Film Review by Dean Duncan Feb 5, 2015

This is part deconstruction, part heavy-handed (or should we say youthfully emphatic) statement on dumb human ambition/aggression, and the nuclear places that they are likely to take us. And, or, sexuality. Ringmaster Conner inserts the image of a mostly naked woman in the midst of the academy leader—10-9-8-7…—and then follows the countdown with an end title. Right from the start, then, he is commenting on film conventions, and also offering an exposé of the expectations that derive from those conventions. As for the sensuality, I wonder if A Movie isn’t  a crafty, less innocent example of how the great filmmaker Norman McLaren (q.v.) would often frame his cinematic abstractions with anthropomorphic brackets. Either way, these interpolations make us sit still for all the artsy stuff.

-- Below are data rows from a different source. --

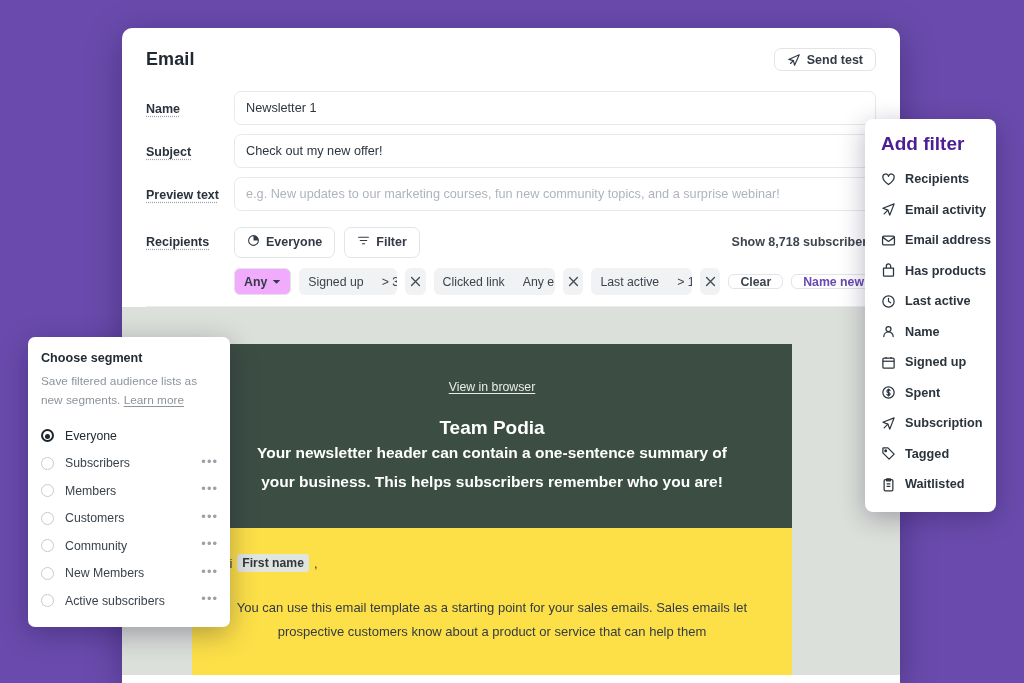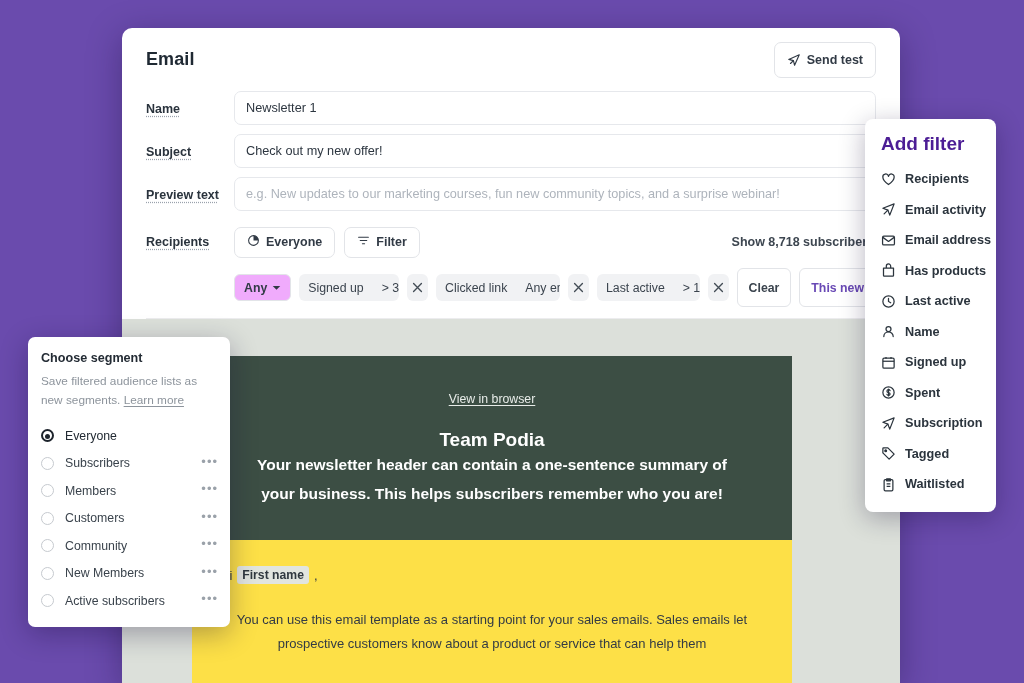--- a/index.html
+++ b/index.html
@@ -41,7 +41,7 @@
     display: inline-flex;
     align-items: center;
     gap: 6px;
-    height: 36px;
+    height: 23px;
     padding: 0 12px;
     border: 1px solid #e2e4e8;
     border-radius: 7px;

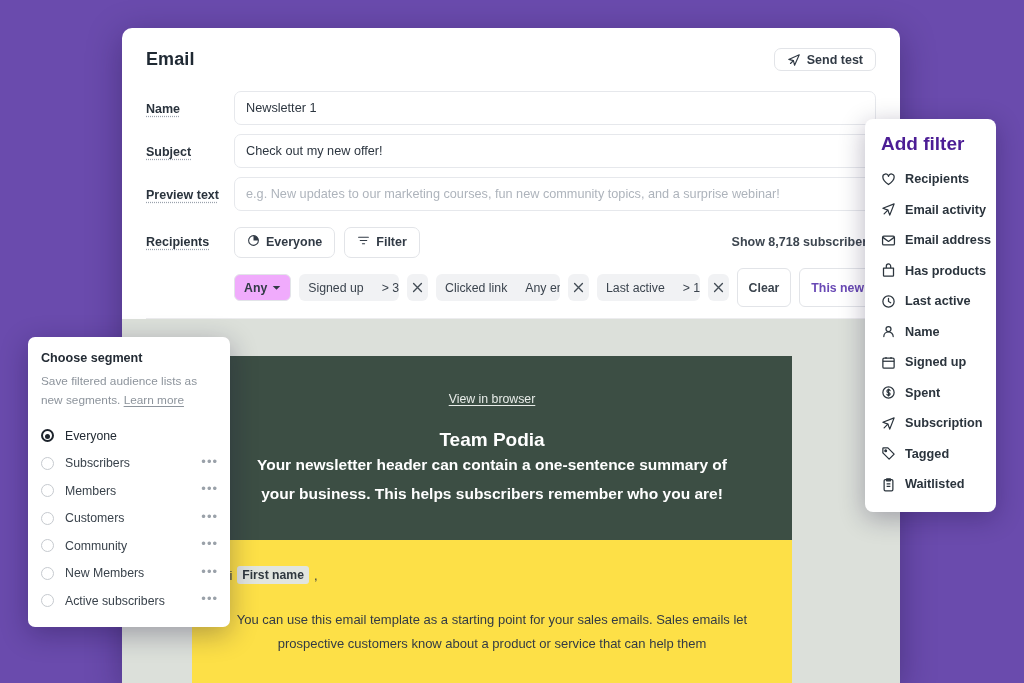--- a/index.html
+++ b/index.html
@@ -161,7 +161,7 @@
   }
   .chip-ghost {
     display: inline-flex; align-items: center;
-    height: 39px; padding: 0 11px;
+    height: 15px; padding: 0 11px;
     border: 1px solid #e2e4e8; border-radius: 6px;
     background: #fff; font-size: 12.3px; font-weight: bold; color: #3b444e;
     cursor: pointer;

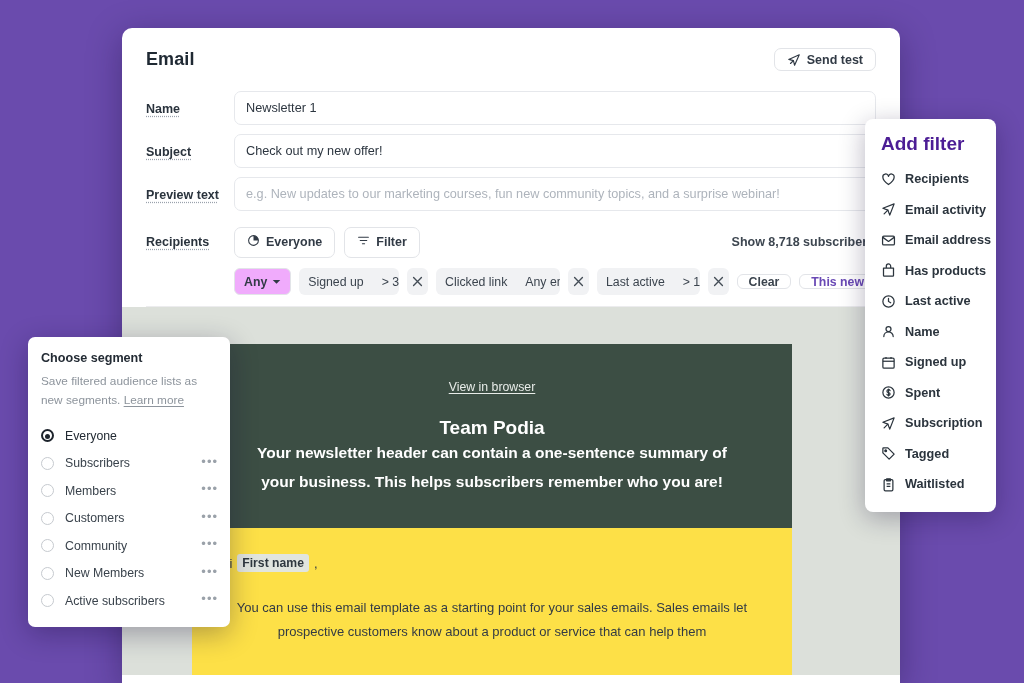--- a/index.html
+++ b/index.html
@@ -433,7 +433,7 @@
       </div>
 
       <button class="chip-ghost">Clear</button>
-      <button class="chip-ghost accent">This new</button>
+      <button class="chip-ghost accent">Name new</button>
     </div>
 
     <div class="divider"></div>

Lots of strategical, aggressive disorientation follows. Conner’s name and “A Movie” keep showing up throughout the course of the film. We get some cuts that are both Breton discontinuous and Eisenstein/October associative: clearing the west, trains coming, up periscope. Then we come to the key and the core of the thing, which may have seemed fresh in those sort of tip-toeing times. The guy looks through a periscope and sees a woman! She presents herself provocatively. Torpedo away, off through the water, resolving into a mushroom cloud! Did Conner reason this out, or is it just a sloppy hormonal assemblage? Stanley Kubrick and Seijun Suzuki would elaborate this idea of displaced erotic energy leading us warward. But does that even mean anything? Aristophanes (Lysistrata, 5th century BCE) reversed that notion, and probably with better and more plausible results.

Moving to the film’s climax we see lots of dumb stunts, people endangering themselves for fun or for attention. Now we have another troublingly imprecise juxtaposition, as hijinx turns into combat footage, and back again. Daredevils, speed demons, warmongers, natural disasters, collaborator killings. What does it all mean? A mess, probably, but it’s interesting and even inspiring the way that Ottorino Resphigi’s stirring music brings this all together, pushes through the otherwise muddled thinking to a stirring conclusion. Musical parallelism: in the end Conner succeeds in tweaking cinematic convention with the most conventional film device of all.